## Study material
_ _ _ _ _

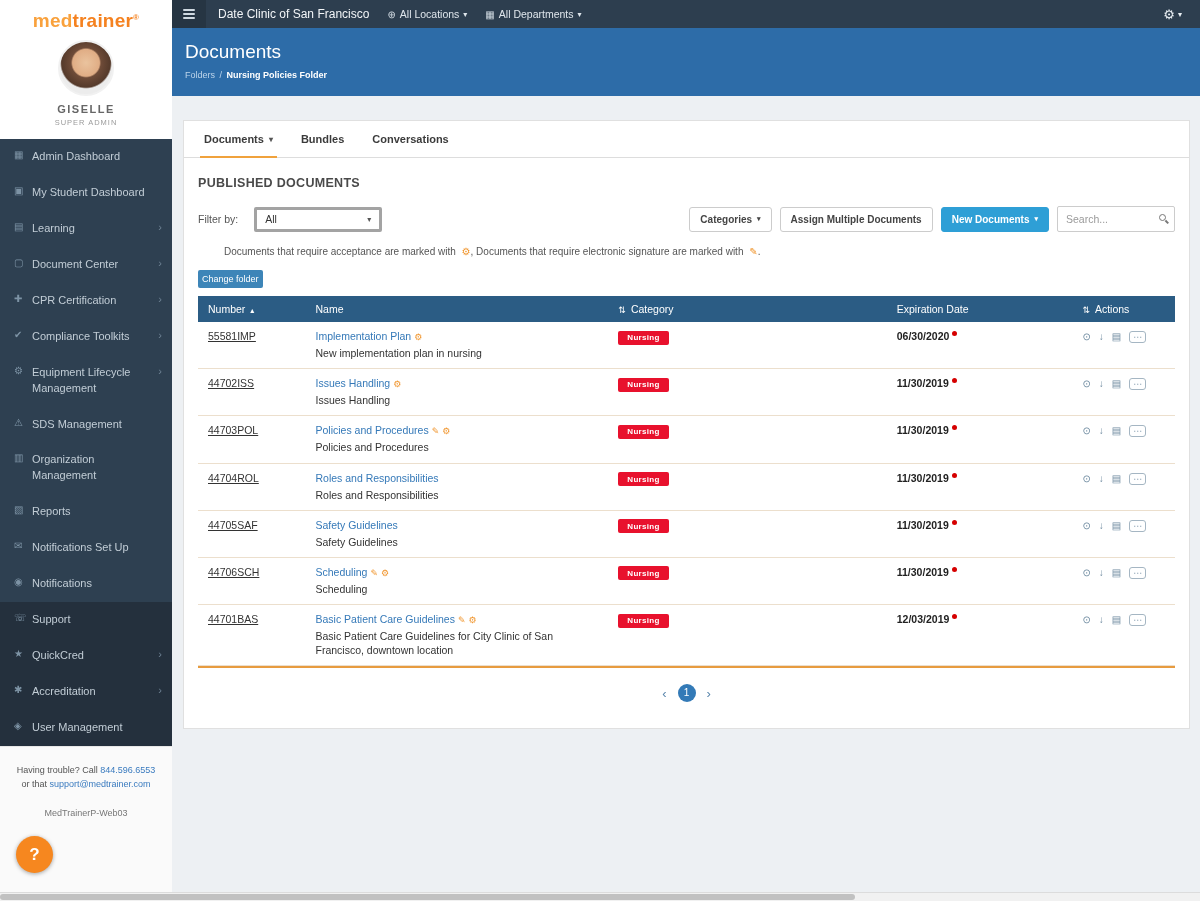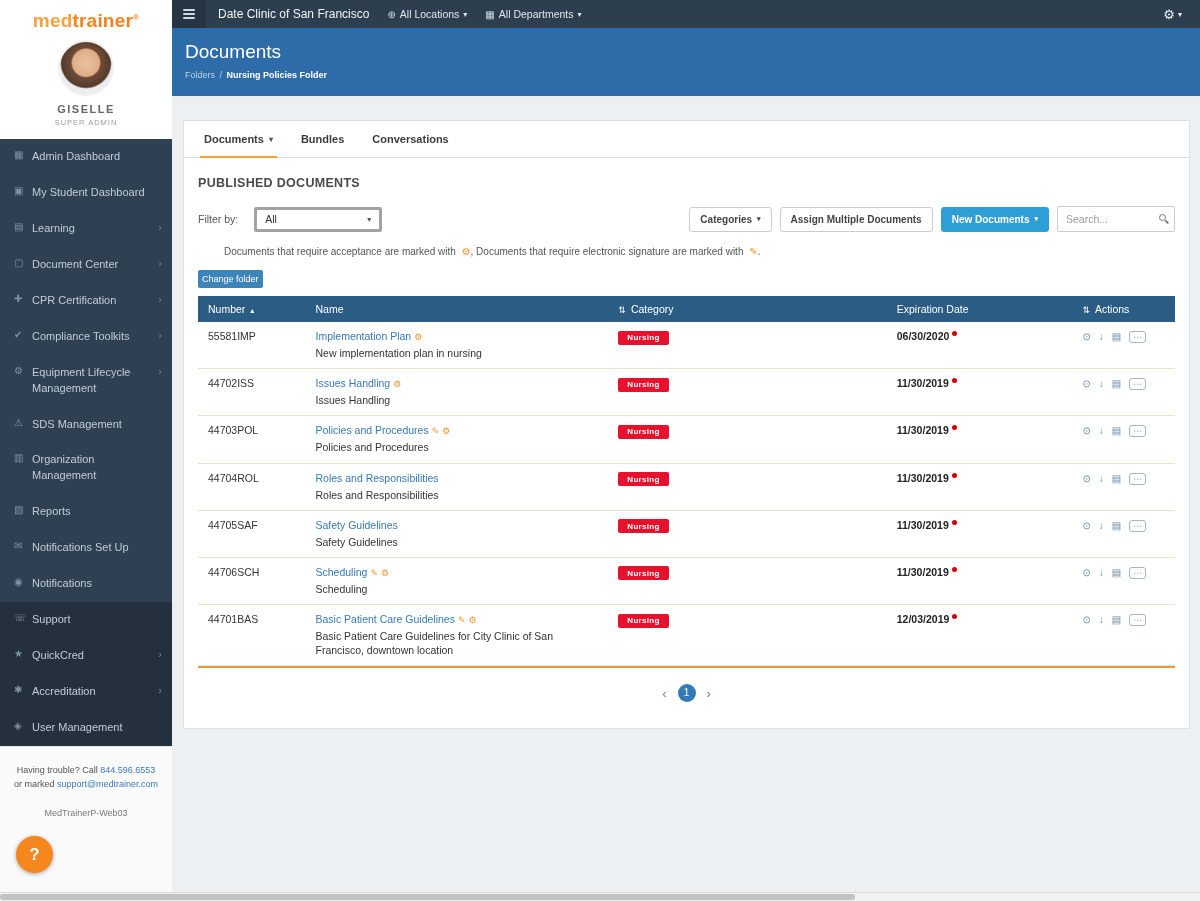--- a/index.html
+++ b/index.html
@@ -89,7 +89,7 @@
   .sort-asc { font-size:8px; margin-left:5px; }
   .sort-both { font-size:9px; margin-right:5px; }
   .doc-table td { padding:8px 10px; vertical-align:top; border-bottom:1px solid #ecdfcd; font-size:10.5px; color:#333; background:#fff; }
-  .col-number { color:#444; }
+  .col-number { color:#444;text-decoration:underline; }
   .doc-link { color:#3579b8; text-decoration:none; cursor:pointer; }
   .mark-icon { color:#f0952d; font-size:9px; margin-left:3px; }
   .doc-desc { color:#333; margin-top:4px; line-height:1.35; }

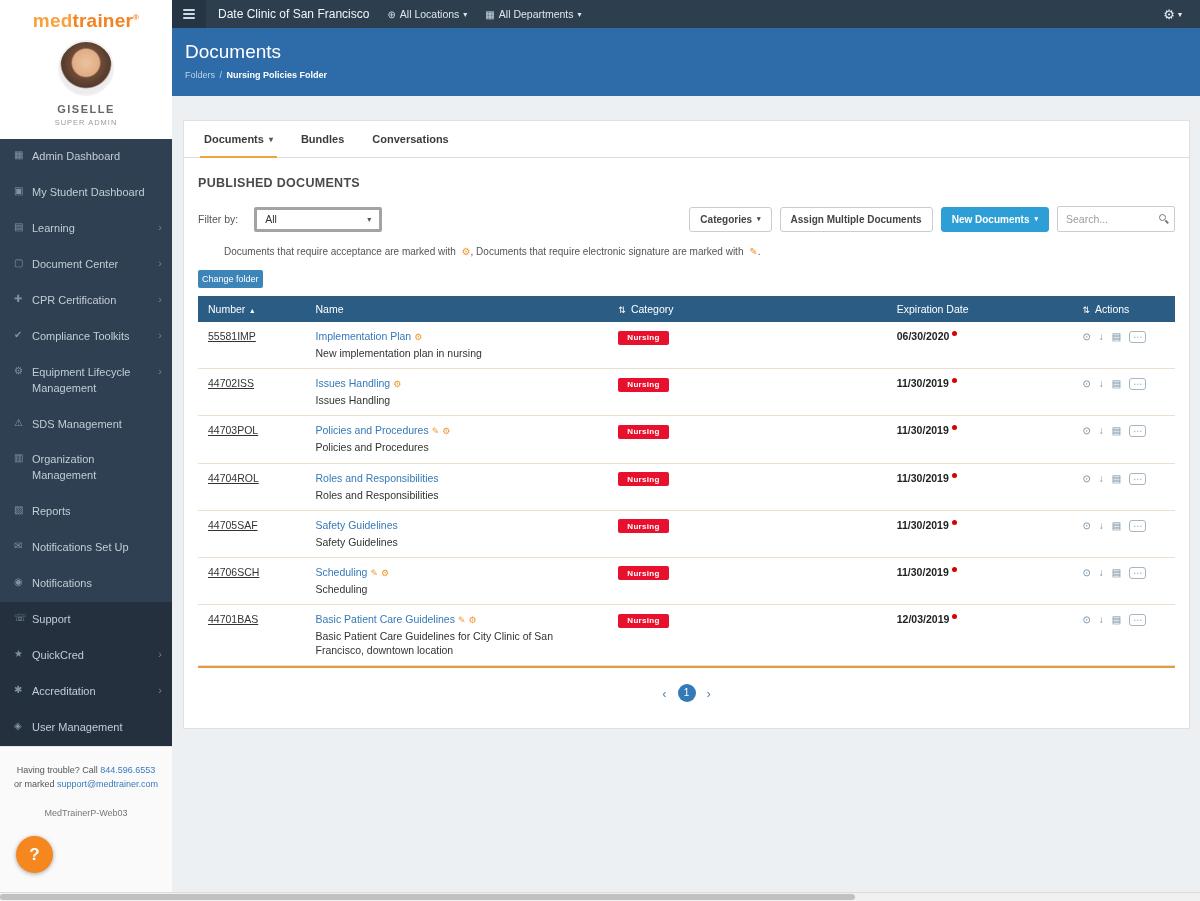--- a/index.html
+++ b/index.html
@@ -208,7 +208,7 @@
       <div class="trouble">
         <span>Having trouble? Call</span>
         <a>844.596.6553</a>
-        <span>or marked</span>
+        <span>or that</span>
         <a>support@medtrainer.com</a>
       </div>
       <div class="server-name">MedTrainerP-Web03</div>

_ _ _ _ _

## To do
For each record above, write it out exactly and omit any picture.

## Response box
--- a/index.html
+++ b/index.html
@@ -89,7 +89,7 @@
   .sort-asc { font-size:8px; margin-left:5px; }
   .sort-both { font-size:9px; margin-right:5px; }
   .doc-table td { padding:8px 10px; vertical-align:top; border-bottom:1px solid #ecdfcd; font-size:10.5px; color:#333; background:#fff; }
-  .col-number { color:#444; }
+  .col-number { color:#444;text-decoration:underline; }
   .doc-link { color:#3579b8; text-decoration:none; cursor:pointer; }
   .mark-icon { color:#f0952d; font-size:9px; margin-left:3px; }
   .doc-desc { color:#333; margin-top:4px; line-height:1.35; }

--- a/index.html
+++ b/index.html
@@ -208,7 +208,7 @@
       <div class="trouble">
         <span>Having trouble? Call</span>
         <a>844.596.6553</a>
-        <span>or marked</span>
+        <span>or that</span>
         <a>support@medtrainer.com</a>
       </div>
       <div class="server-name">MedTrainerP-Web03</div>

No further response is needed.